Seit dem Frühling läuft der Trainingsbetrieb, haben sich die Spieler – so gut es jeweils möglich war – zu Einheiten getroffen, sich eingespielt. „Jetzt ist’s aber auch mal gut mit Vorbereitung. Jetzt wollen sich alle endlich im Wettkampf messen“, sagt Duensing, der sein Team am vergangenen Wochenende noch einmal zu einem Trainingslager für den „letzten Feinschliff“ zusammengerufen hatte.

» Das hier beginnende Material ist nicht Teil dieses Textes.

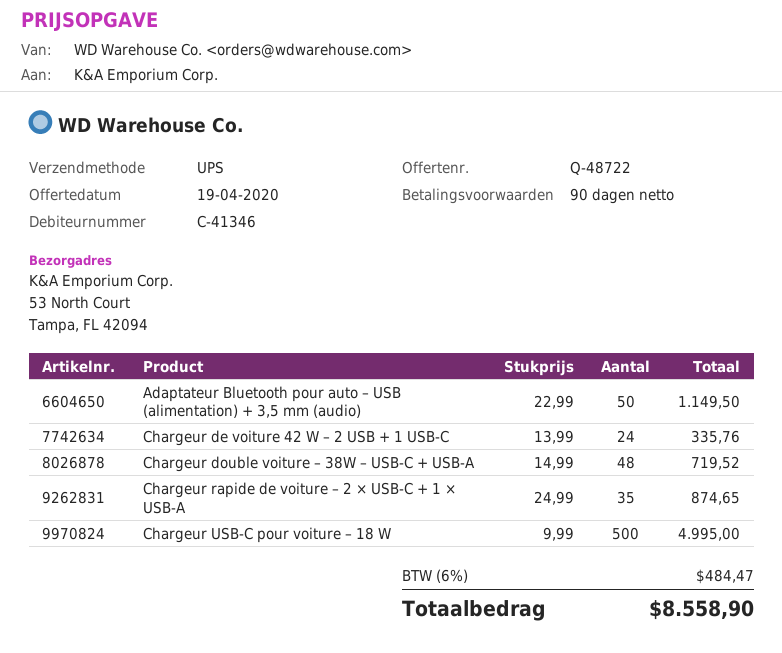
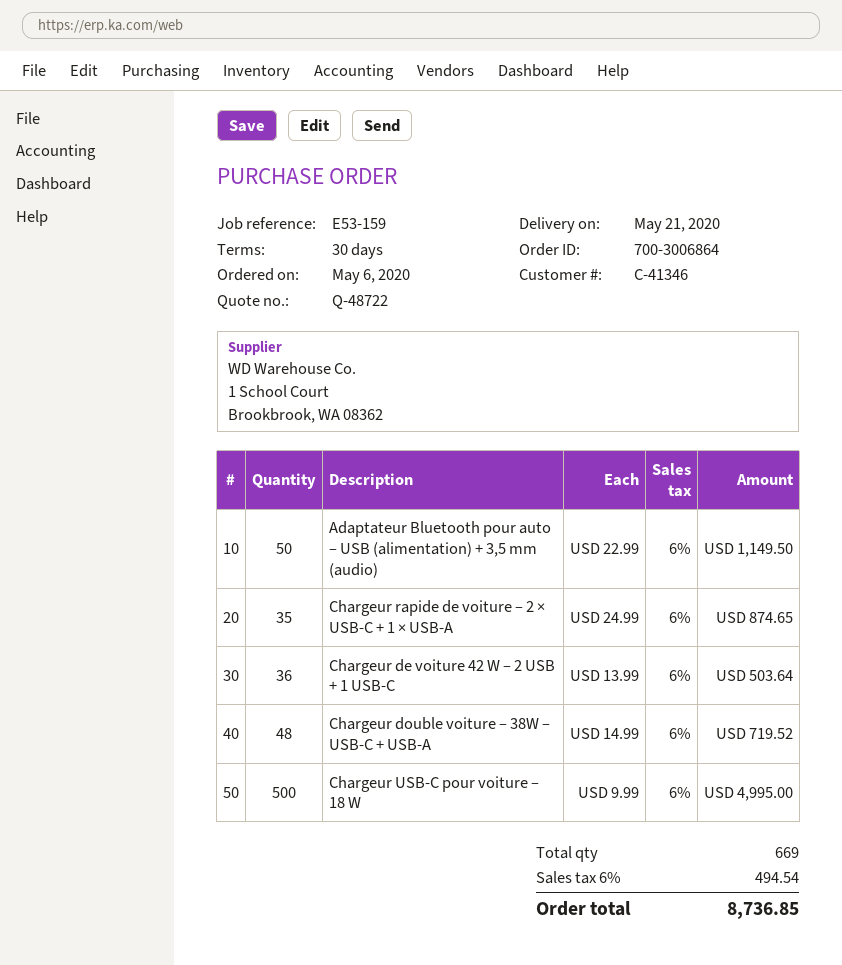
payment terms: 90 days -> 30 days
Chargeur de voiture 42 W – 2 USB + 1 USB‑C: 24 x 13.99 = 335.76 -> 36 x 13.99 = 503.64
tax: 6% = 484.47 -> 6% = 494.54
total: 8558.90 -> 8736.85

Am Freitag soll es gegen Mittag in Marburg losgehen, am frühen Abend ist der Einzug in eine Berliner Jugendherberge geplant. Mit dabei ist Rückkehrer Hasan Koparan, der von Schalke 04 gewechselt ist und „Oldie“ Thomas Horn, der seine Karriere beendet hat, ersetzen soll. Ansonsten ist der Kader aus dem Vorjahr zusammengeblieben.

Am Samstag sind zunächst die Kontrahenten an der Reihe: Neuling BSV Wien, erste österreichische Gastmannschaft in der deutschen Bundesliga, trifft auf den FC St. Pauli, Schalke und Borussia Dortmund stehen sich im Ruhrpott-Derby gegenüber und Düsseldorf/Düren spielt gegen den MTV Stuttgart. „Sicherlich“ werde er sich einen Teil der Spiele ansehen, sagt Duensing. „Aber der Fokus liegt klar auf uns. Wir wollen umsetzen, was wir uns vorgenommen haben. Wir glauben an unsere Stärke.“

„Wir wissen, was wir können.“

Für 16 Uhr ist die Partie gegen Hertha BSC angesetzt. Die Berliner haben den Heimvorteil, dennoch ist für den SF-BG-Trainer klar: „Wir sind der Favorit. Diese Rolle nehmen wir an.“ Ebenso sei es auch am Sonntag, wenn die Marburger um 13 Uhr auf die Spielgemeinschaft aus Fortuna Düsseldorf und 1. FC Düren treffen. „Wir dürfen keinen Gegner unterschätzen. Aber wir wissen, was wir können.“

Fünf Mal ist der Titel seit der Premierensaison 2008 nach Marburg gegangen, zuletzt im Jahr 2019. Von der Meisterschaft spricht Duensing zwar nicht direkt, viel „Raum“ in der Tabelle bleibt aber nicht, wenn er nach Rang drei in der Vorsaison sagt: „Wir wollen besser abschneiden.“

Vor allem wollen sich die Marburger gegen die anderen Topteams besser präsentieren. Mit den Leistungen gegen den späteren Meister aus Stuttgart sowie gegen Vizemeister St. Pauli war Duensing unzufrieden, in beiden Spielen blieb seine Mannschaft torlos. „Wir wollen gegen diese Gegner zeigen, dass wir dazugelernt haben.“ Der Trainer ist überzeugt: „Wir können gegen beide bestehen.“

Auf die Stuttgarter treffen die Blau-Gelben ausgerechnet am Spieltag Mitte September in der baden-württembergischen Landeshauptstadt (an dem sie auch gegen Schalke ranmüssen), auf St. Pauli dann Mitte Oktober in Hamburg – wieder hat der Gegner Heimvorteil. Zudem wird Anfang September in Trier (Marburg gegen Wien) und zum Abschluss Ende Oktober in Bonn (gegen Dortmund) gespielt.